* [What is needed]
All that is needed is every line of the listing below that has "subtotal".

* [Source material]

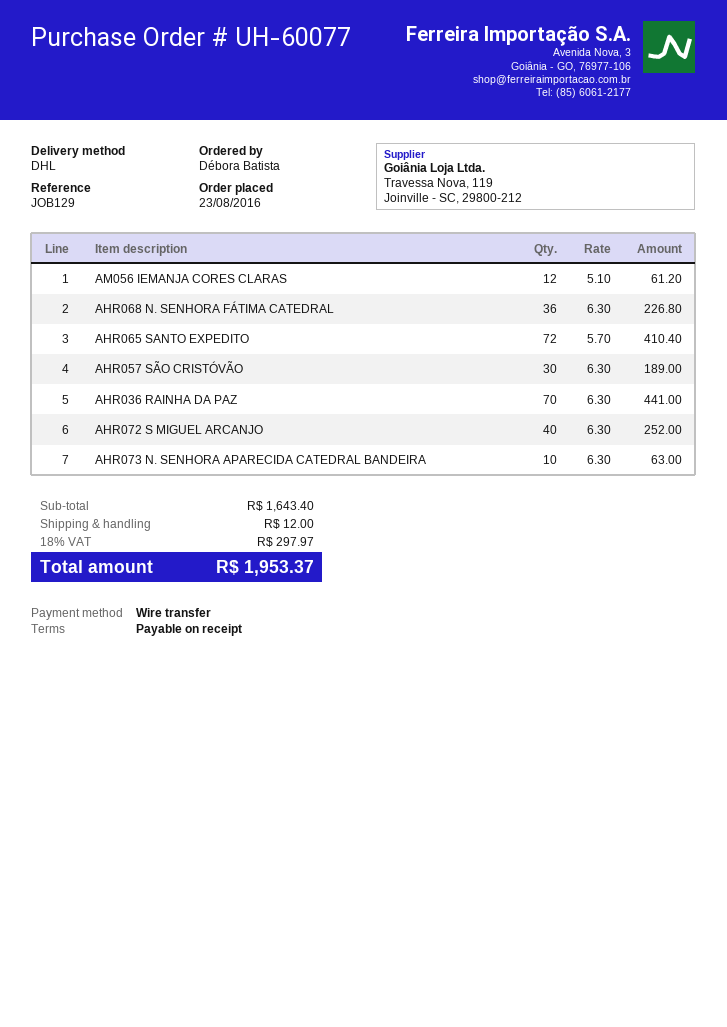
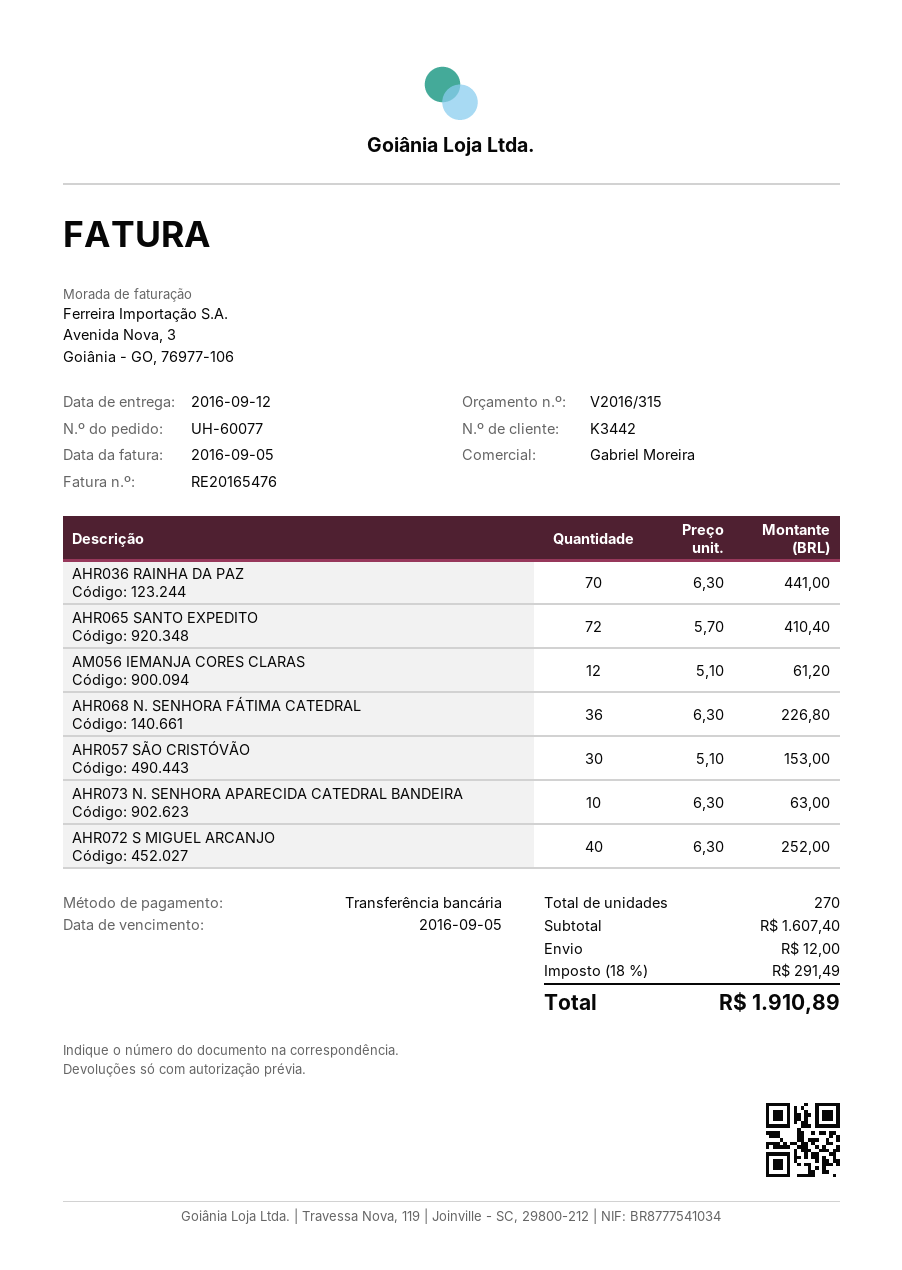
AHR057 SÃO CRISTÓVÃO: 30 x 6.30 = 189.00 -> 30 x 5.10 = 153.00
subtotal: 1643.40 -> 1607.40
tax: 18% = 297.97 -> 18% = 291.49
total: 1953.37 -> 1910.89

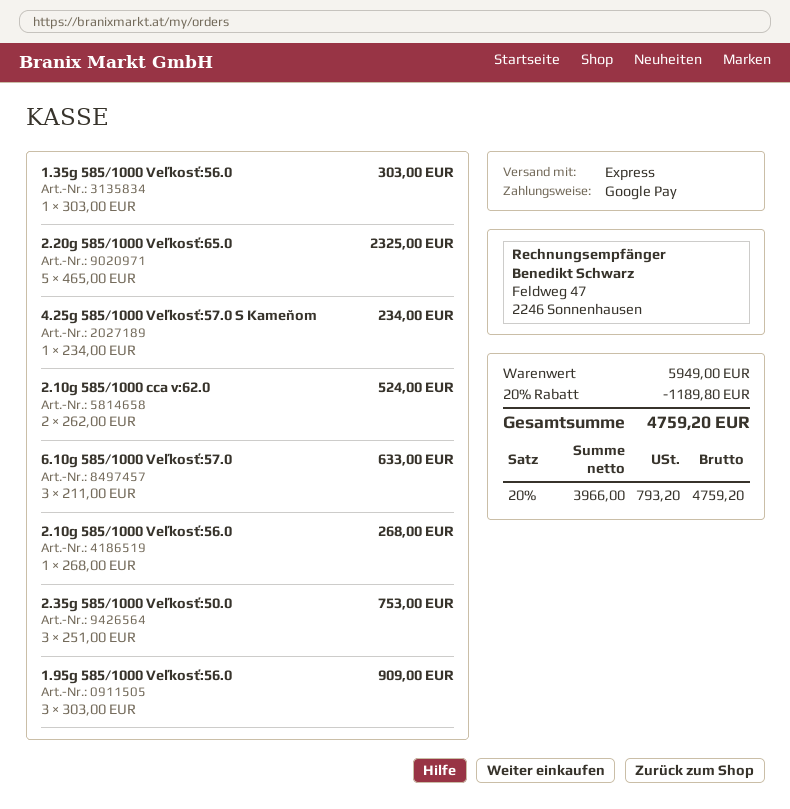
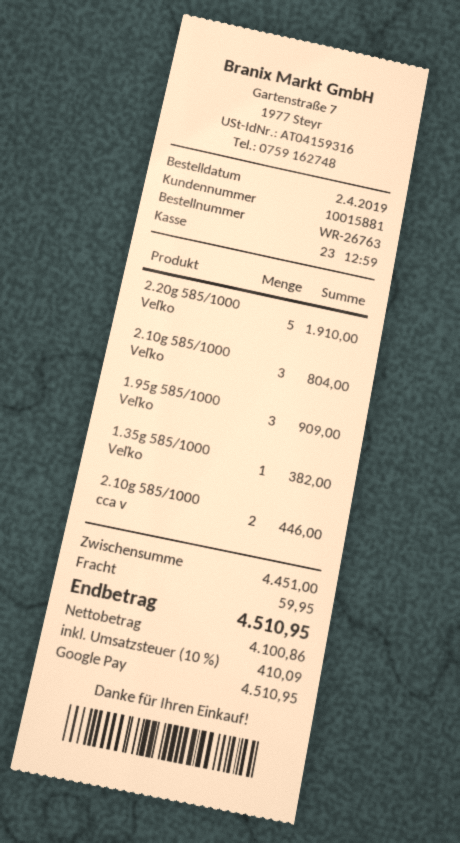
1.35g 585/1000 Veľkosť:56.0: 1 for 303.00 -> 1 for 382.00
2.20g 585/1000 Veľkosť:65.0: 5 for 2325.00 -> 5 for 1910.00
4.25g 585/1000 Veľkosť:57.0 S Kameňom: 1 for 234.00 -> none
2.10g 585/1000 cca v:62.0: 2 for 524.00 -> 2 for 446.00
6.10g 585/1000 Veľkosť:57.0: 3 for 633.00 -> none
2.10g 585/1000 Veľkosť:56.0: 1 for 268.00 -> 3 for 804.00
2.35g 585/1000 Veľkosť:50.0: 3 for 753.00 -> none
subtotal: 5949.00 -> 4451.00
discount: 20% = 1189.80 -> none
shipping: none -> 59.95
net: 3966.00 -> 4100.86
tax: 20% = 793.20 -> 10% = 410.09
total: 4759.20 -> 4510.95

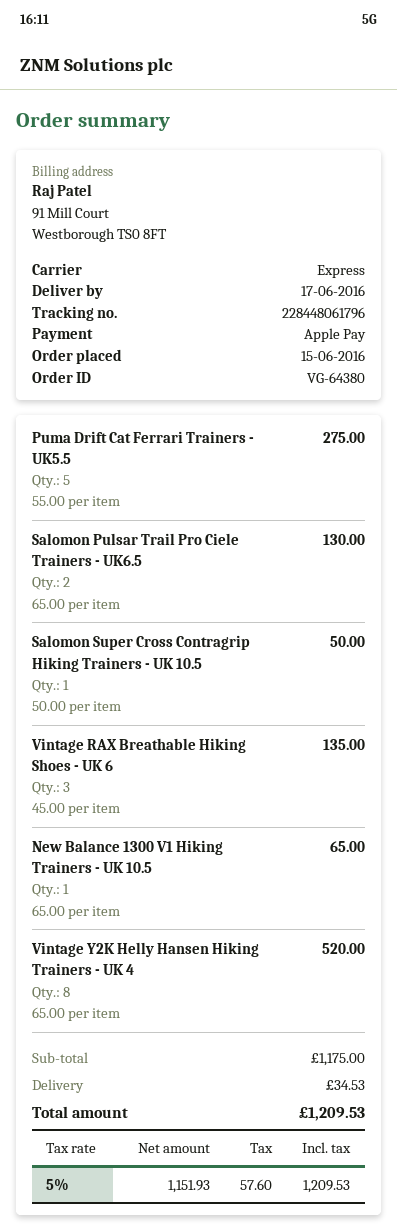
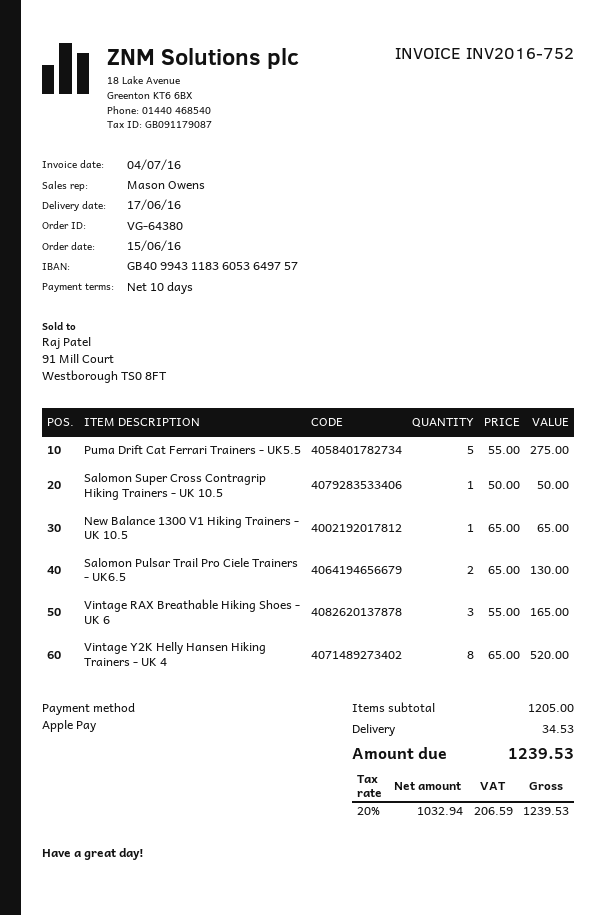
Vintage RAX Breathable Hiking Shoes - UK 6: 3 x 45.00 = 135.00 -> 3 x 55.00 = 165.00
subtotal: 1175.00 -> 1205.00
net: 1151.93 -> 1032.94
tax: 5% = 57.60 -> 20% = 206.59
total: 1209.53 -> 1239.53

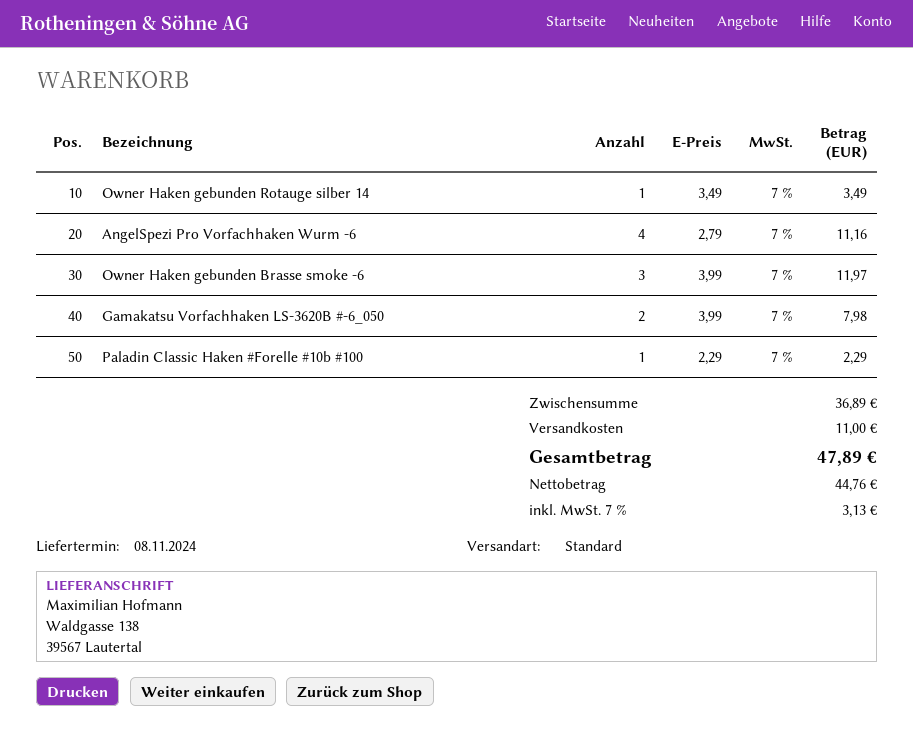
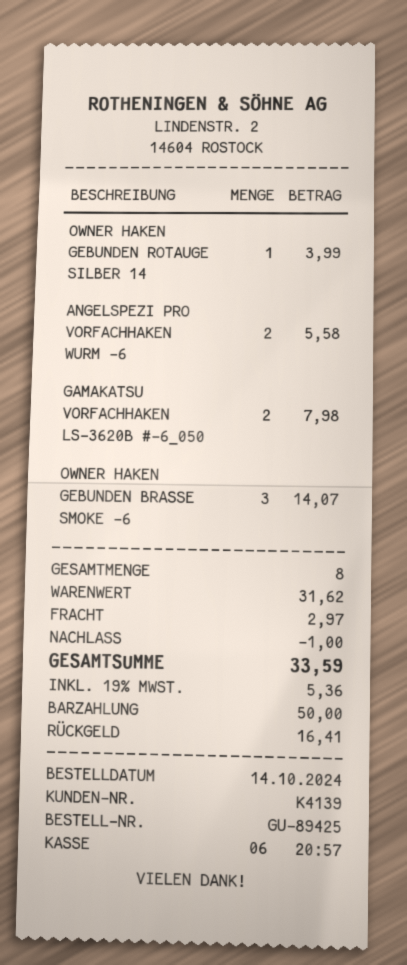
Owner Haken gebunden Rotauge silber 14: 1 for 3.49 -> 1 for 3.99
AngelSpezi Pro Vorfachhaken Wurm -6: 4 for 11.16 -> 2 for 5.58
Owner Haken gebunden Brasse smoke -6: 3 for 11.97 -> 3 for 14.07
Paladin Classic Haken #Forelle #10b #100: 1 for 2.29 -> none
subtotal: 36.89 -> 31.62
discount: none -> 1.00
shipping: 11.00 -> 2.97
tax: 7% = 3.13 -> 19% = 5.36
total: 47.89 -> 33.59

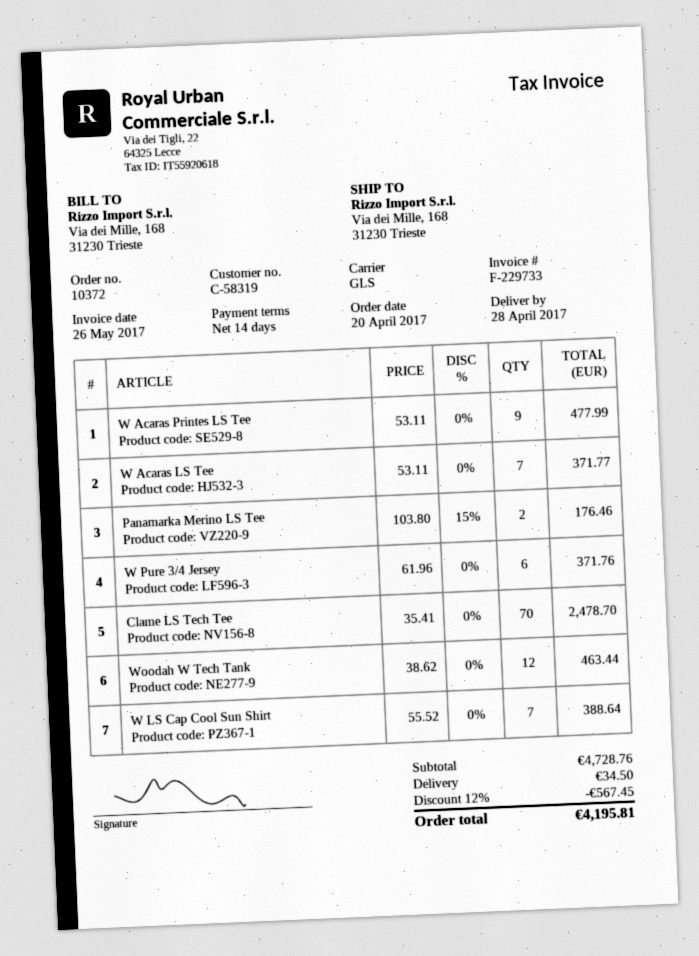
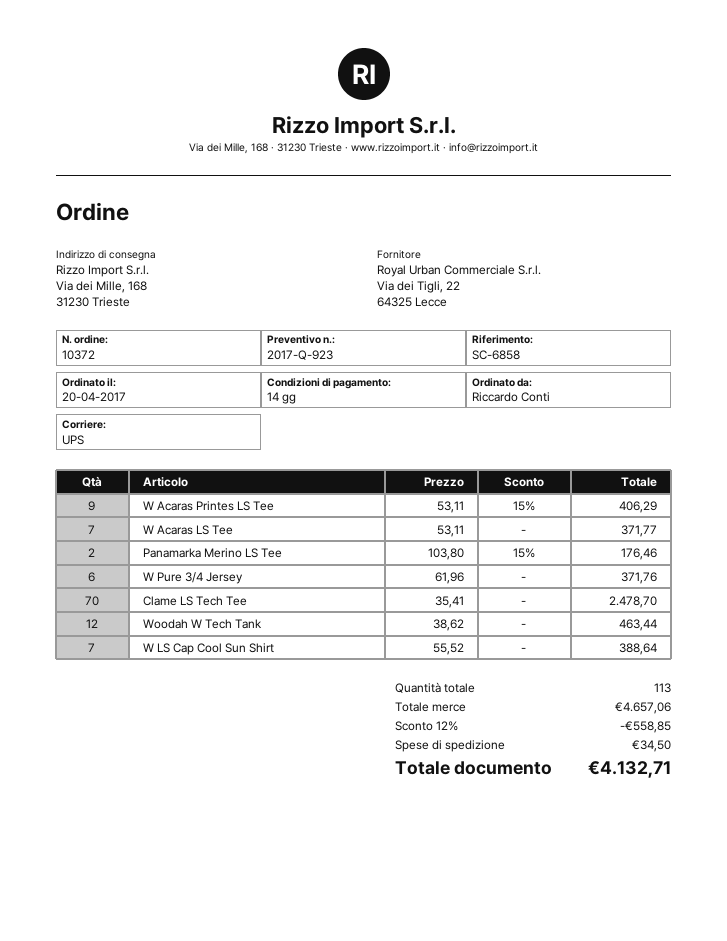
shipping method: GLS -> UPS
W Acaras Printes LS Tee: 9 x 53.11 = 477.99 -> 9 x 53.11 - 15% = 406.29
subtotal: 4728.76 -> 4657.06
discount: 12% = 567.45 -> 12% = 558.85
total: 4195.81 -> 4132.71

* [Your solution]
subtotal: 1643.40 -> 1607.40
subtotal: 5949.00 -> 4451.00
subtotal: 1175.00 -> 1205.00
subtotal: 36.89 -> 31.62
subtotal: 4728.76 -> 4657.06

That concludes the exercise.